Их духовные открытия не укладываются в рамки какой-либо школы и не могут быть описаны в виде определенной доктрины. Решающим импульсом их творчества и исходным пунктом его явилось для них гегелевское завершение европейской истории как истории окончательного земного воплощения Логоса, Божественной Идеи. Они оба показали своими книгами и своей жизнью, что для человека это воплощение безразлично, что оно ему не нужно. Гегель как бы поставил перед взором людей весь мир и их самих в мире на обозрение. И стало ясно, что готовность принять этот мир и готовность отвергнуть его равно основываются на произволе. Все возможные мотивировки, все доводы и критерии остались, пожранные диалектикой, там – внутри мира. Поэтому все они равно утратили значение и смысл. Смысл мира в целом и цель человеческого существования решаются только человеческой свободой, созерцающей мир и себя самое. Но решение ее непостижимо и невыявимо, потому что постижимо и выявимо только то, что встречается внутри мира, то есть доводы и мотивировки, а не то, что имеет отношение к миру в целом, то есть свобода. И вместе с тем это решение – единственно важное, потому что только благодаря ему получает существование все остальное. Итак, основной вывод: в единственно важном для человека, «едином на потребу», в том, что решает, жить ему или нет, он одинок, и ничто не может ему помочь. Всякое самодовольство уничтожается этим выводом, и всякая внешняя мирская деятельность им обесценивается.
При этом выводе религиозность или атеистичность автора не играет роли. Является ли История делом Божественного Провидения или «человеческим, слишком человеческим» делом – достаточно того, что она завершилась, пришла к полноте. Теперь, когда все истинно и утрачено различие между «да» и «нет», а человек по-прежнему ограничен в своем познании и в условиях своего существования, он теряет опору в мире, потому что не может быть всем во всем. Он чувствует себя заброшенным во время, тогда как вечность кажется ему ближе, чем История. Так возрождается дух античности, и философия снова становится обучением смерти.
История, ставшая законосообразно катящейся повседневностью, больше не нуждается в отдельном человеке, ей безразлично его существование или несуществование.
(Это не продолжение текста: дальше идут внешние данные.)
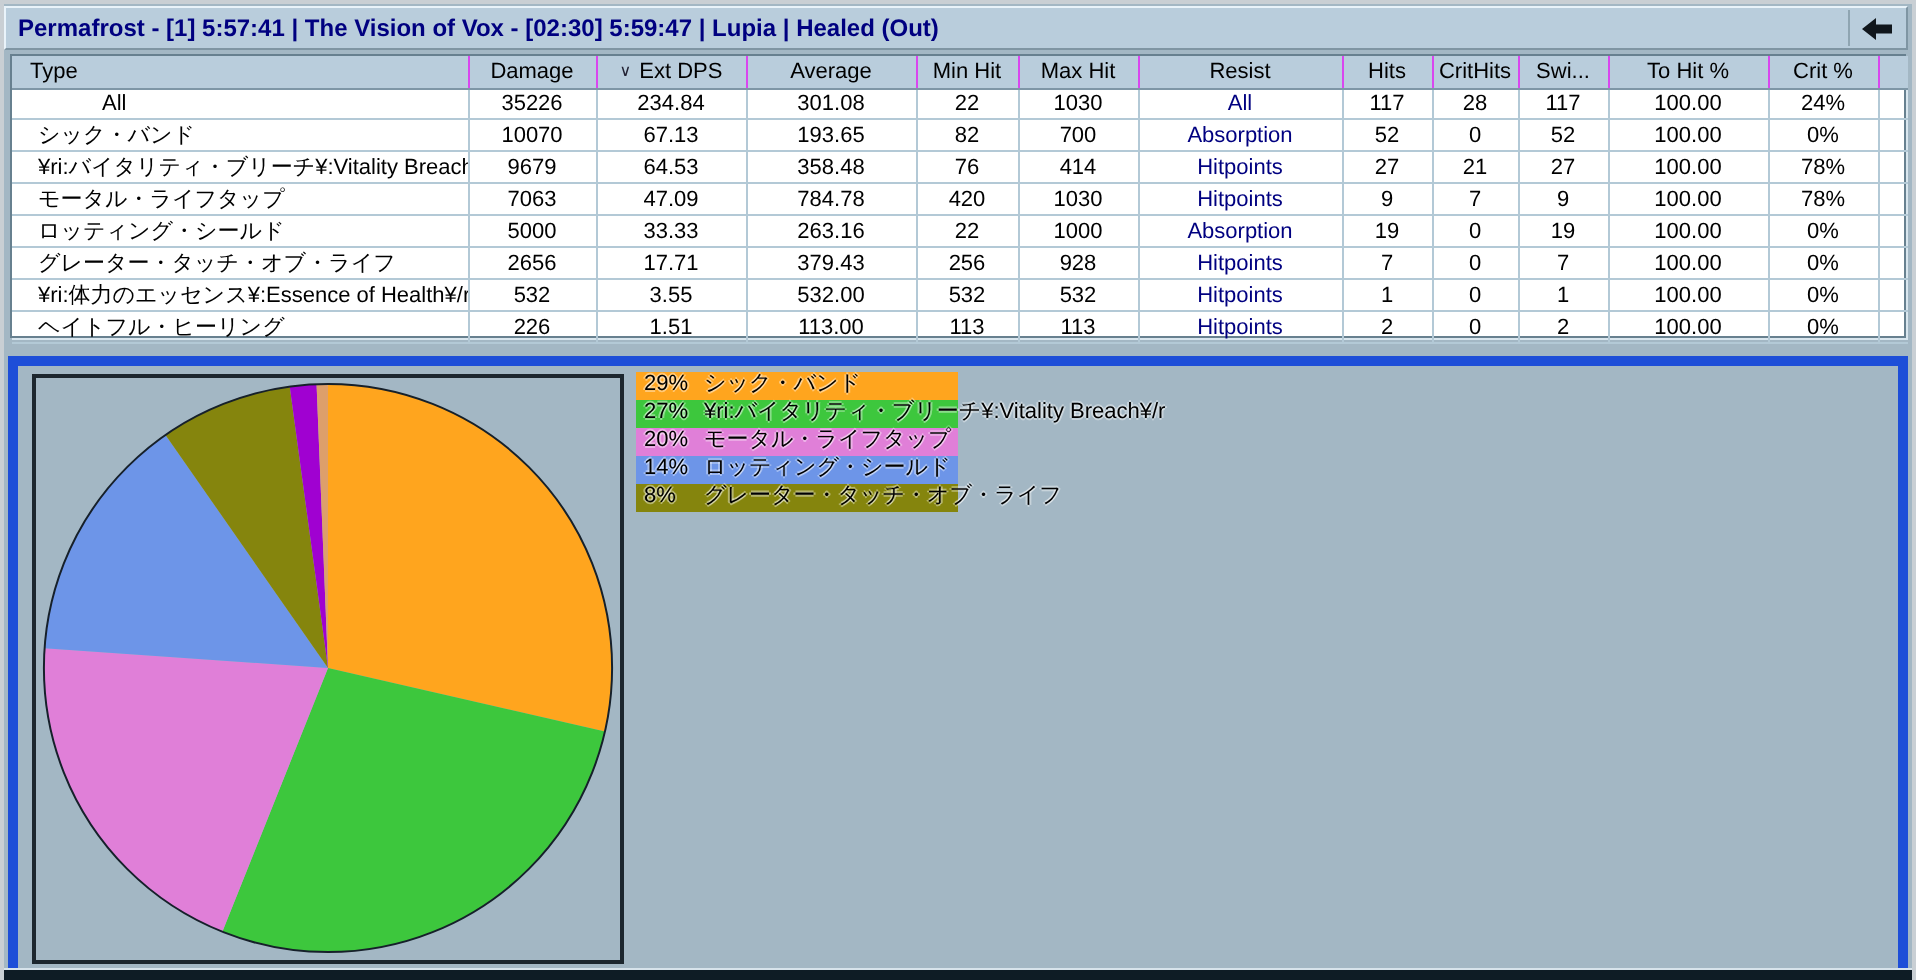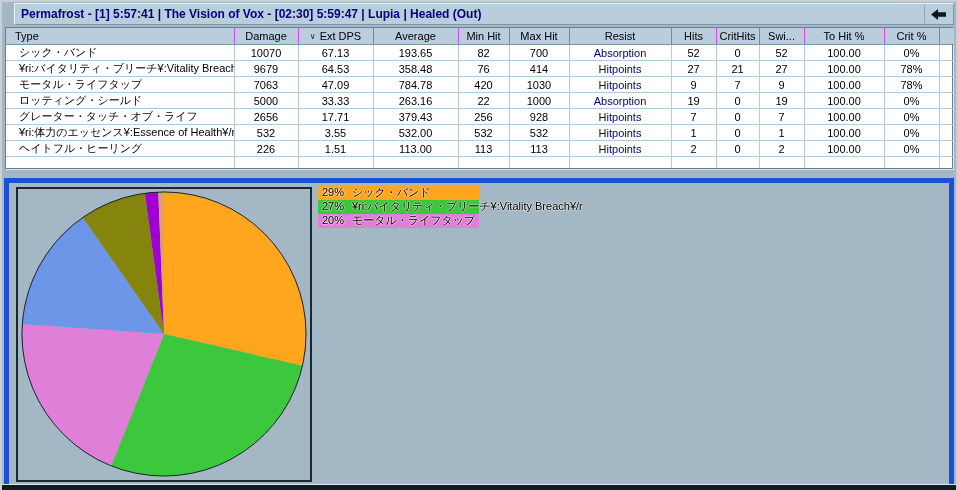"Permafrost - [1] 5:57:41 |" .titlebar { left: 12px -> 0 }
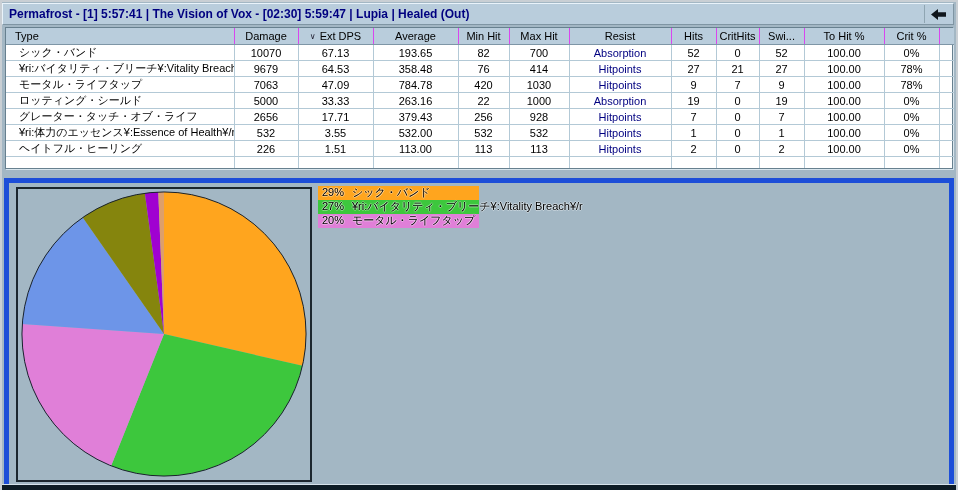"All" tr.summary { html: none -> <tr> <td>All</td> <td>35226</td> <td>234.84</td> <td>301.08</td> <td>22</td> <td>1030</td> <td>All</td> <td>117</td> <td>28</td> <td>117</td> <td>100.00</td> <td>24%</td> <td></td> </tr> }
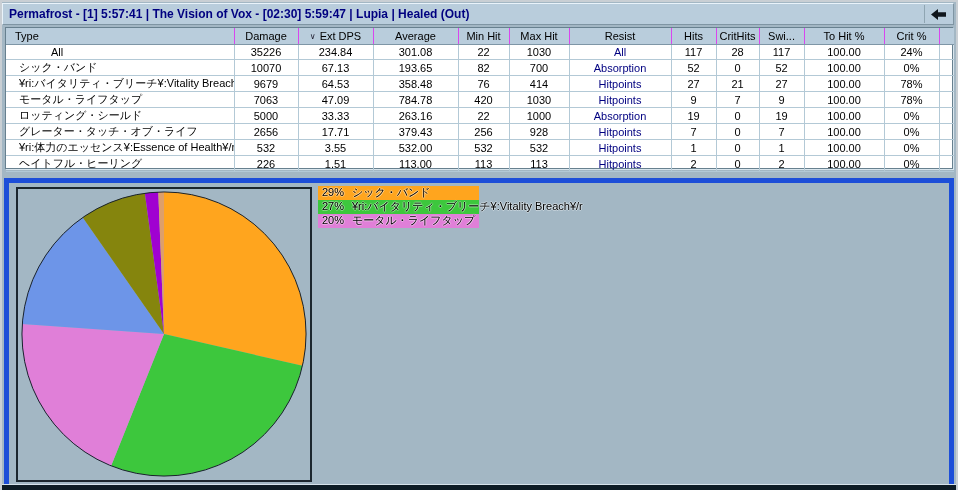"14% ロッティング・シールド" div.legend-row { html: none -> <div><span>14%</span><span>ロッティング・シールド</span></div> }
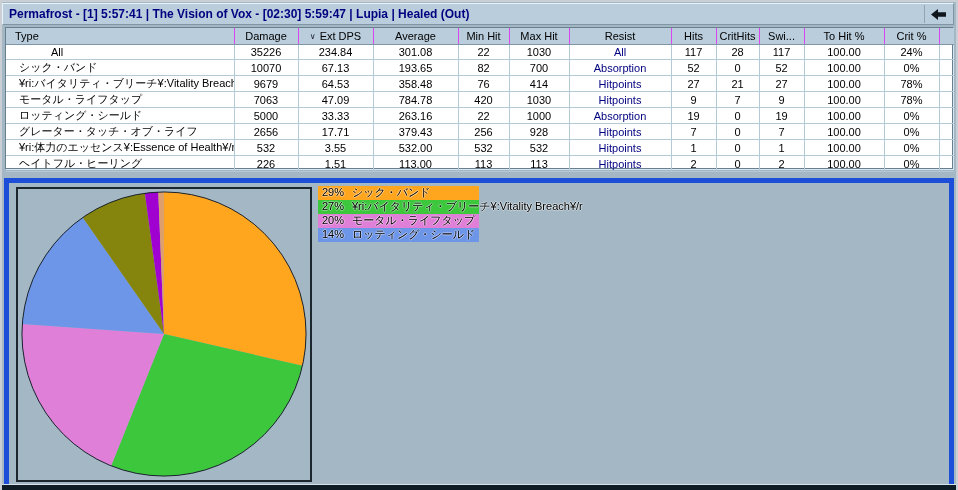"8% グレーター・タッチ・オブ・ライフ" div.legend-row { html: none -> <div><span>8%</span><span>グレーター・タッチ・オブ・ライフ</span></div> }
Согласно самому своему понятию, «закон исторического развития» не нуждается ни в чем единичном – то есть в жизни или смерти индивидуума. Самодовольное принятие этого исторического закона означает, таким образом, принятие человеком полного безразличия к своему собственному существованию и к своей собственной смерти. Это безразличие в действительности и было признано Гегелем высшей добродетелью христианина. В своей «Науке логики» он писал: «…можно напомнить, что человек должен подняться в своем образе мыслей до такой абстрактной всеобщности… при которой ему будет безразлично, существует он или нет, то есть существует ли он в конечной жизни (ибо имеется в виду некое состояние, определенное бытие) и т. д.» [1] . Можно было бы согласиться с этими словами Гегеля лишь в том случае, если бы, как он и думал, человеческая свобода была только средством реализации Божественной Идеи, только орудием благодати. Кьеркегор и Ницше открыли свободу как готовность согласиться или не согласиться быть таким орудием вообще. И это открытие выдвинуло на первый план вопрос о личной смерти как единственно подлинной возможности ответить за свое решение в целом. Возрождение античной позиции означало, таким образом, отождествление участия человека в миропорядке, в мировом Логосе скорее с безблагодатным стоицизмом, чем с радостным христианством Преображения. На этом фоне вопрос о личном спасении вне и помимо всякой Истории и участия в мирском приобрел абсолютное значение. Однако, в отличие от античной традиции, изменение позиции философа по отношению к миру не означало изменения его позиции в мире, поскольку, как уже говорилось выше, диалектическая завершенность Истории сделала это изменение невозможным. Эта невозможность уйти от закона повседневности, живя в настоящем, была понята как изначальная вина живущего, которая (по Кьеркегору) преодолевалась риском веры в Божественное Милосердие либо (по Ницше) риском самоопределения в движении от себя к сверхчеловеку.
1
Гегель Г.В.Ф. Наука логики. М., 1970. С. 148.